Rost eventually managed to take advantage of his fame by landing a column writing about drug-company marketing for Brandweek, and later at the Huffington Post. Rost, who trained as a physician in his native Sweden, eventually started a blog that acts as a vehicle for other pharmaceutical insiders with tales to tell to come forward. "There's more than one way to expose the crooks," says Rost. "It's not like I'm out to change the world anymore—I'm just trying to keep these guys in their place." But he's not exactly earning his Pfizer-level salary.

Unlike Rost, Enron's Watkins still struggles to redefine herself seven years after first coming forward. "I'd like to be busier," she concedes. "I'd like to be doing more training on corporate governance issues."

And she'd rather be known for something other than her role in bringing down Enron. "I get tired of rehashing my version of 'Stairway to Heaven' for the thousandth time," she says.
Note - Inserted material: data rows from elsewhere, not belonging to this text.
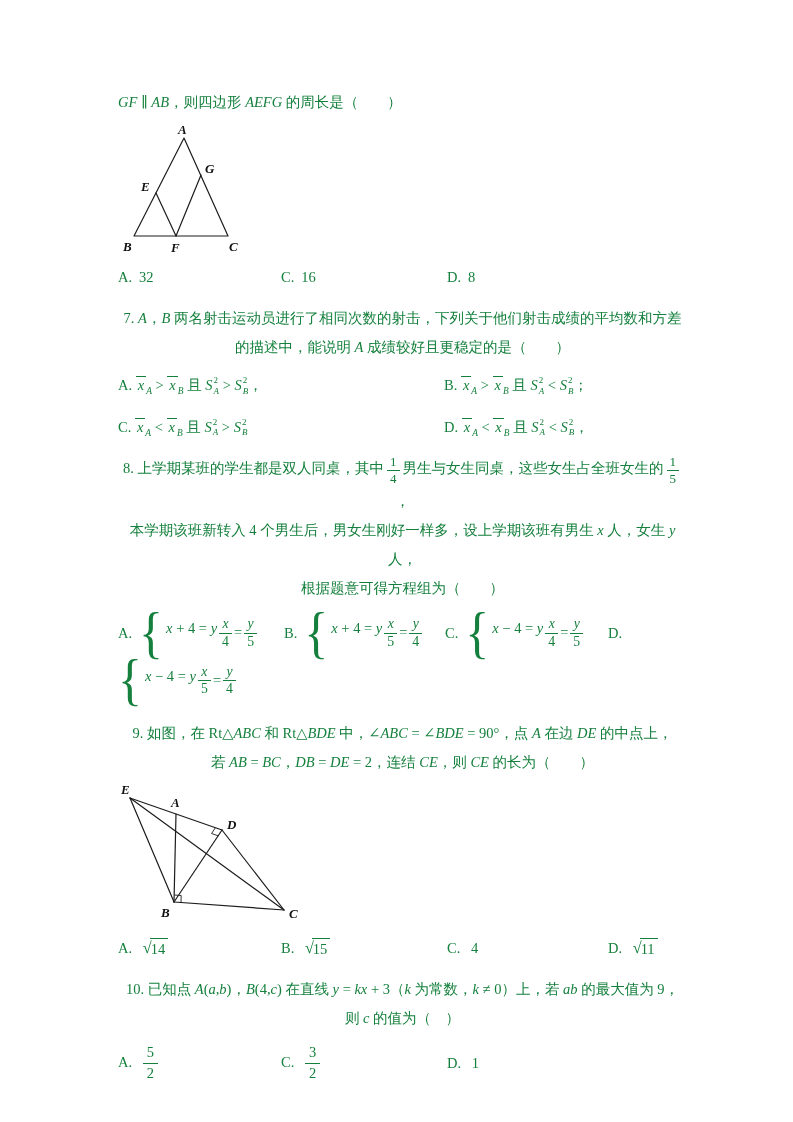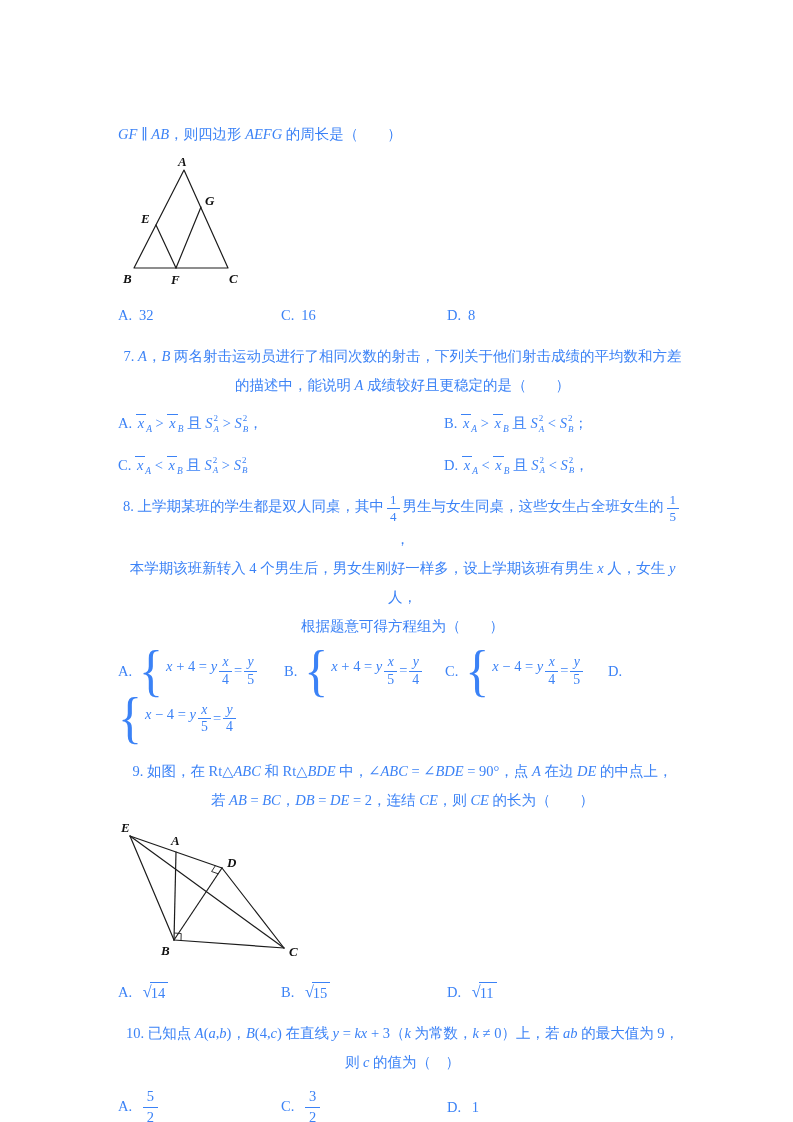--- a/index.html
+++ b/index.html
@@ -1,29 +1,29 @@
 <!DOCTYPE html>
 <html><head>
 <meta charset="utf-8">
 <style>
   * { box-sizing: border-box; }
   html, body { margin: 0; padding: 0; background: #ffffff; }
   .page {
     width: 793px; height: 1122px; overflow: hidden;
-    padding: 120px 106px 30px 118px;
+    padding: 88px 106px 30px 118px;
     font-family: "Liberation Serif", "DejaVu Serif", serif;
-    font-size: 14.5px; line-height: 2.0; color: #3b82f6;
+    font-size: 14.5px; line-height: 2.0; color: #15803d;
     background: #ffffff;
   }
   .it { font-style: italic; }
   .stem { margin: 0; }
   .stem.q { margin-top: 12px; text-align: center; }
 
   
-  .opts { display: grid; margin-top: 13px; align-items: center; }
+  .opts { display: grid; margin-top: 7px; align-items: center; }
   .opts4 { grid-template-columns: 163px 166px 161px 1fr; }
   .opts2 { grid-template-columns: 326px 1fr; row-gap: 12px; margin-top: 9px; }
   .opt { white-space: nowrap; }
   .opt-label { margin-right: 7px; }
 
   
   .frac {
     display: inline-flex; flex-direction: column; align-items: center;
     vertical-align: middle; line-height: 1.2; font-size: 0.9em; margin: 0 3px;
   }
@@ -279,20 +279,24 @@
         </span>
     </span>
     <span class="opt">
       <span class="opt-label">B.</span>
       <span class="sqrt">
           <span class="rsign">√</span>
           <span class="rval">15</span>
         </span>
     </span>
     <span class="opt">
+      <span class="opt-label">C.</span>
+      <span>4</span>
+    </span>
+    <span class="opt">
       <span class="opt-label">D.</span>
       <span class="sqrt">
           <span class="rsign">√</span>
           <span class="rval">11</span>
         </span>
     </span>
   </div>
 
   <p class="stem q"><span>10. 已知点 </span><span class="it">A</span><span>(</span><span class="it">a</span><span>,</span><span class="it">b</span><span>)，</span><span class="it">B</span><span>(4,</span><span class="it">c</span><span>) 在直线 </span><span class="it">y</span><span> = </span><span class="it">kx</span><span> + 3（</span><span class="it">k</span><span> 为常数，</span><span class="it">k</span><span> ≠ 0）上，若 </span><span class="it">ab</span><span> 的最大值为 9，</span><br><span>则 </span><span class="it">c</span><span> 的值为（　）</span></p>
And the sense that she can't be trusted prevails. "I can be hired as a consultant to give advice and such," she observes, "but I find that nothing much is shared with me."

Watkins cautions other potential whistleblowers about "glamorizing" the experience. "The book deal, the lecture circuit—that stuff happens once in a blue moon," Watkins says.

"I never counsel anyone to be a truth-to-power teller," she adds. "It rarely works. If our system is so broken that we continue to rely on a few people, then something much larger is wrong."  

 

This article has been updated from an earlier version to clarify Sherron Watkins's decisions at Enron.